IIThe Making of a Man

John Ferdinand Webber was born in Vermont in 1794. He served as a private in the 31st U.S. Infantry during the War of 1812 and later journeyed to Mexican Texas. On the frontier, he acquired the nickname "Doctor" through practical experience and reputation rather than formal credentials.

He settled along the Colorado River and built one of the earliest fortified homes in what became Travis County. The place would come to be known as Webber's Prairie.

But the truest test of his character would come not in building a fort, but in building a family.

IIIThe Defining Choice

In Texas, John met Silvia Hector, a woman born enslaved around 1807 in Spanish West Florida.

He could have hidden her. He could have denied their children. He could have protected his position.

He did not.

On June 11, 1834, John Ferdinand Webber secured Silvia's freedom and the freedom of their three children through an emancipation bond. The bond records that John Cryer performed the act of manumission, and that Webber, in exchange, bound himself and his land to a debt owed to Cryer. That debt was not measured in money alone. Webber pledged half his league of land as security, and the bond obligated him to deliver two other enslaved children—a girl to Polly Odum and a boy to Cryer himself—by a fixed date.

This is not a footnote to the story. It is the story's hardest fact: the same system that had enslaved Silvia was the system Webber used to free her. The bond made its demand in slavery's own terms — the bodies of two other children. That demand was never met: the children were never delivered, and the pledged land was forfeited to Cryer instead. The asking remains part of the record even though the price went unpaid.

He turned property into freedom for his own family. He turned land into their protection. He put his future at risk so that his family might have one—and he did so without stepping outside the logic of the world that had made Silvia's bondage possible in the first place.

Both of these things are true. This account holds them together rather than choosing between them.

IVA Life of Daily Defiance

By the late 1830s, John and Silvia lived openly as husband and wife. Their home became known for generosity. Travelers were fed. The sick were cared for. Neighbors found refuge.
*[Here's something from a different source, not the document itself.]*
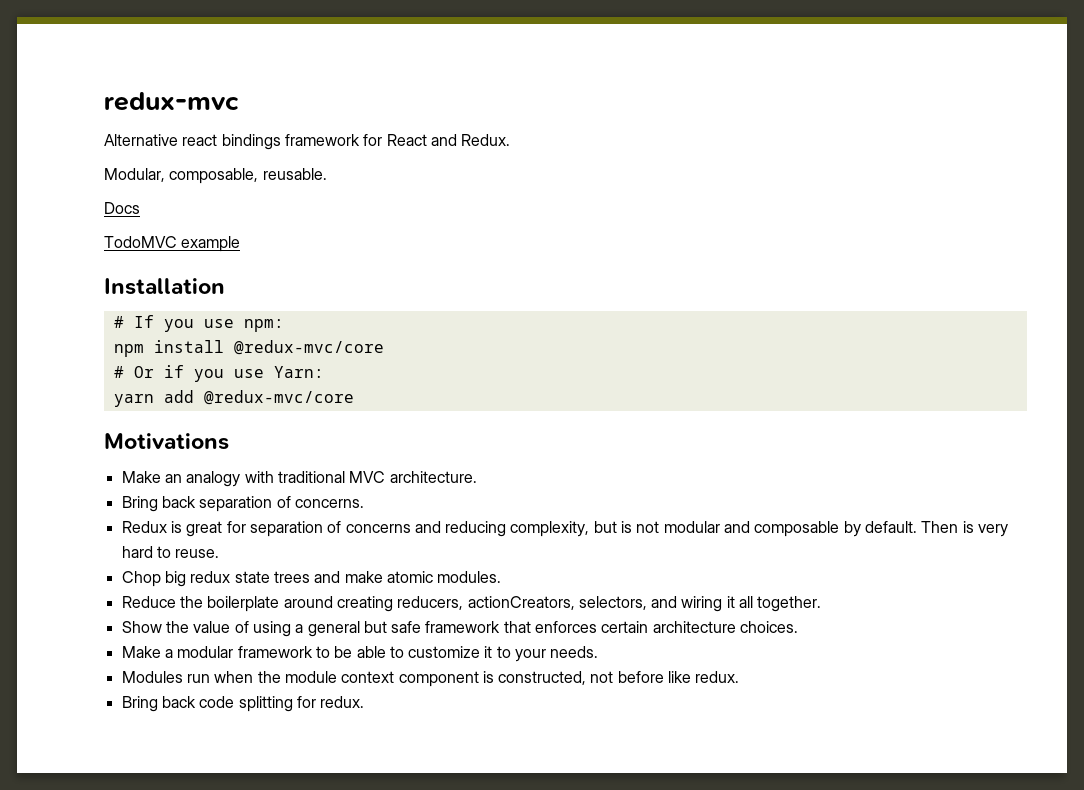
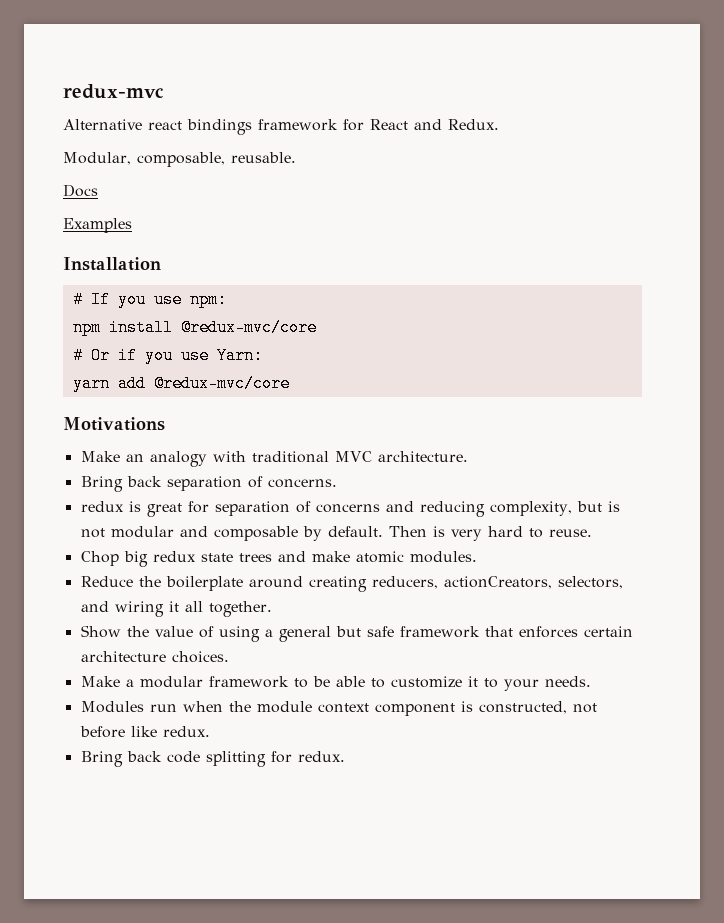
[104,236,241,252] TodoMVC example -> [63,218,132,233] Examples
[121,521,167,533] Redux -> [80,501,124,512] redux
The 1850 federal census, taken in Travis County on August 29 of that year, confirms this openness in the official record: John F. Webber, 64, born Vermont; Silvia, 43, recorded with the racial designation "B," born Florida; and nine children—Eley, Henry, Leonard, Sarah, James, Wilson, Salvina, Andrew, and Amanda—ages 1 to 22, all born in Texas, all recorded beneath their parents in the same household. Also present that day were John McDivit, 48, of Pennsylvania, and Robert Gill McAdoo, 37, a schoolteacher from North Carolina—evidence that the family's long-held memory of educating their children privately, even amid hostility, has a documentary basis.

No disguise. No apology. In a world built on silence, honesty itself became resistance.
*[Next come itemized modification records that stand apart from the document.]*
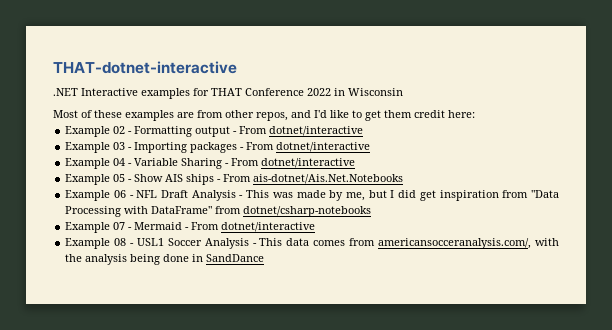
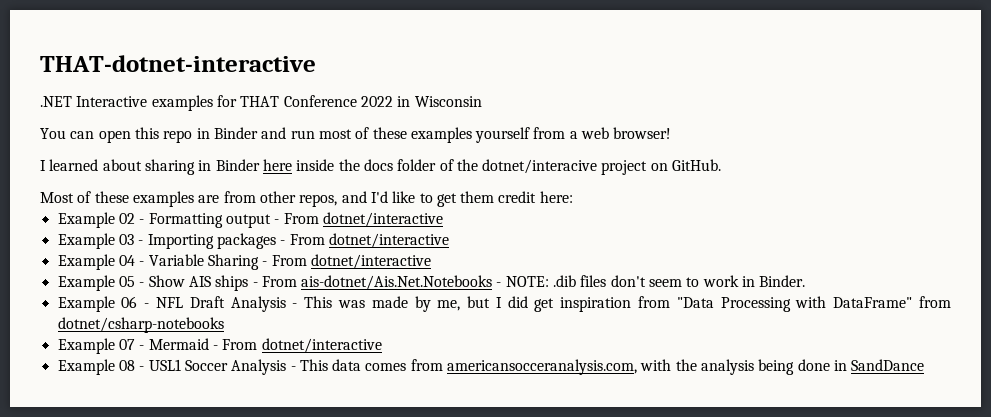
(403, 92) none -> [40,127,672,143] [40,159,722,175] // You can open this repo in Binder and run most of these examples yourself from a web browser! // I learned about sharing in Binder here inside the docs folder of the dotnet/interacive project on GitHub.
(404, 179) none -> [496,275,806,287] - NOTE: .dib files don't seem to work in Binder.
[378,238,532,249] americansocceranalysis.com/, -> [447,359,638,375] americansocceranalysis.com,

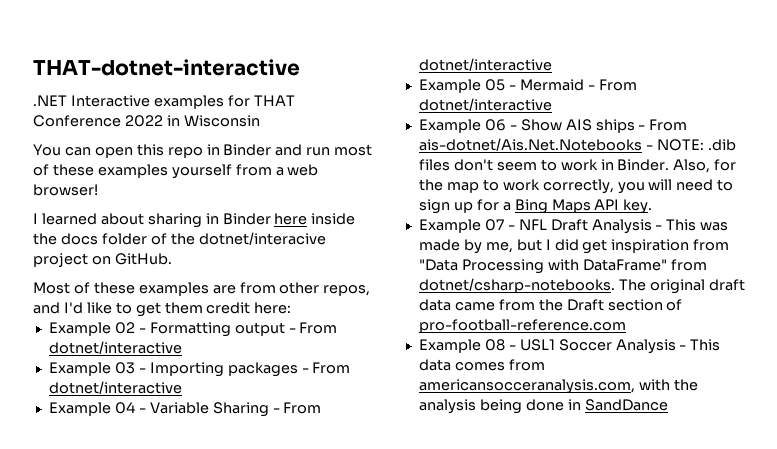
(145, 284) none -> [519,79,637,91] [418,98,552,111] [418,119,517,133] Mermaid - From dotnet/interactive // Example 06 -
[57,296,138,312] // Example 06 -> [673,159,737,173] [418,179,734,194] [418,199,653,214] [418,219,504,233] Also, for the map to work correctly, you will need to sign up for a Bing Maps API key. // Example 07
[57,317,224,333] [57,338,382,354] dotnet/csharp-notebooks // Example 07 - Mermaid - From dotnet/interactive -> [418,278,745,294] [418,299,683,311] [418,319,626,333] dotnet/csharp-notebooks. The original draft data came from the Draft section of pro-football-reference.com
VA Strategic Retreat, Not a Surrender

As Texas hardened into a slave society, danger increased. The Webbers moved south to the Rio Grande Valley near present-day Donna.
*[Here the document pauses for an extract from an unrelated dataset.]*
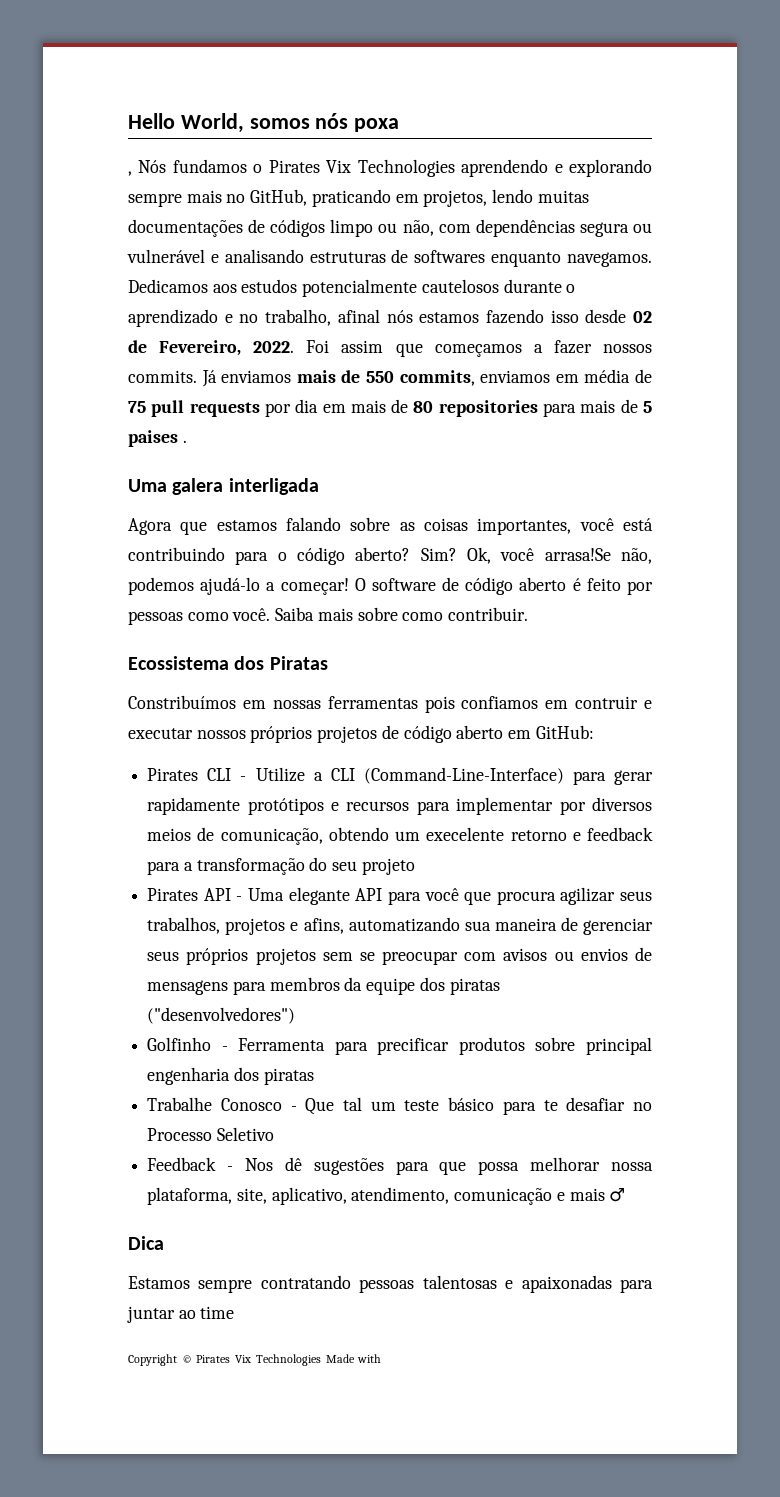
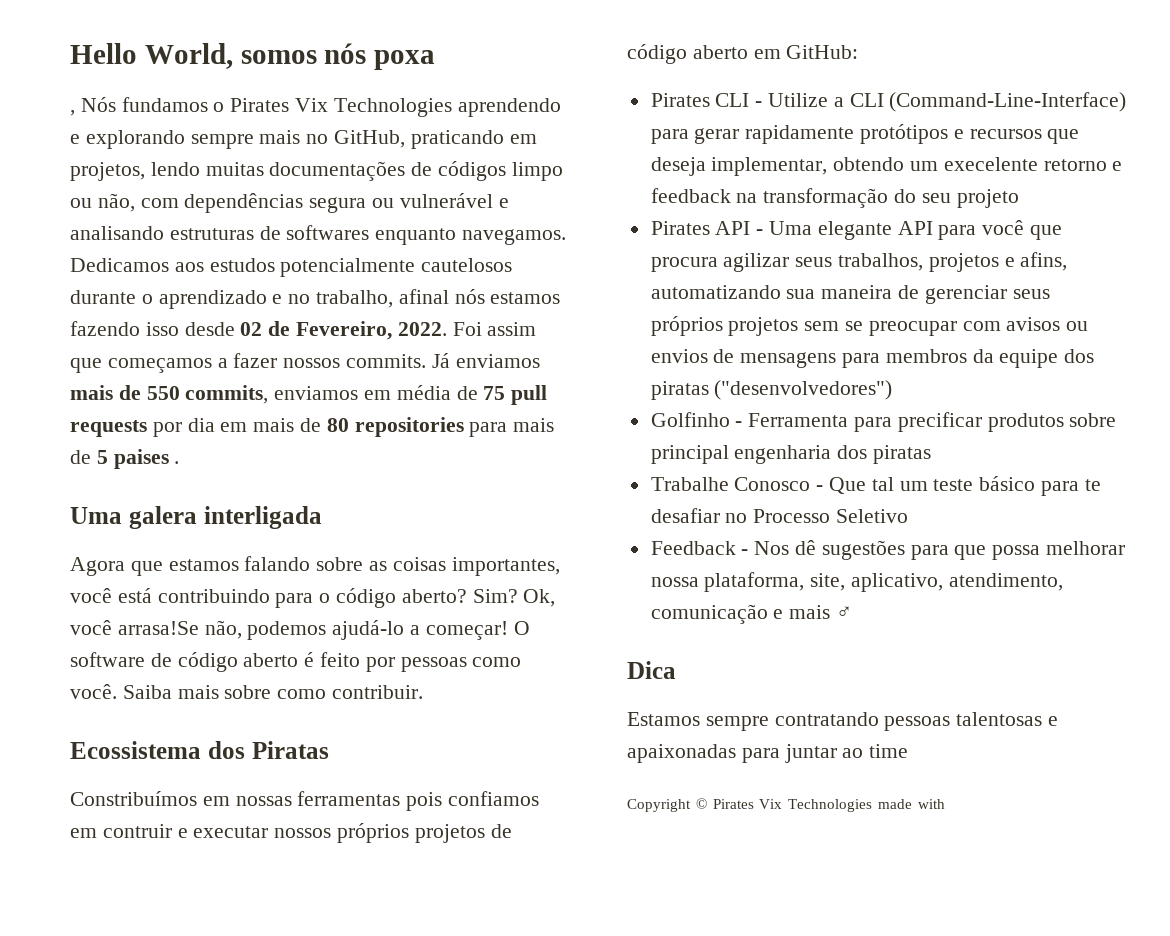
[416,797,653,815] [147,827,323,845] para implementar por diversos meios de comunicação, -> [1047,129,1080,144] [650,157,828,176] que deseja implementar,
[147,861,193,875] para a -> [736,193,758,203] na
[325,1354,355,1363] Made -> [878,799,913,809] made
Leaving was not weakness. It was survival.

Family memory holds that their ferry helped others cross into Mexico, where slavery had been abolished.

Again and again, John chose his family.

VIA Legacy Forged in Ink and Iron

Land records, brand books, and census pages reveal continuity. By 1870, John was surrounded by Silvia, children, and grandchildren.

The family endured.

Epilogue: The Ground He Stood On

John Ferdinand Webber died on July 19, 1882.

He is remembered not because he lived without fear, but because fear did not govern his choices. He chose conscience over comfort. He chose family over status. He chose loyalty over approval.

He also, in securing that loyalty, agreed to terms this account will not soften: a bond that demanded two other enslaved children in the same currency that had been used against Silvia. He never delivered them — the land he pledged was forfeited instead — but the willingness to sign such terms remains part of the record. Remembering him honestly means holding both truths: the man who never abandoned his family, and the man whose rescue of them was entangled with a cost meant to fall on others.

He chose them. He stood by them. And because he did, the story survived.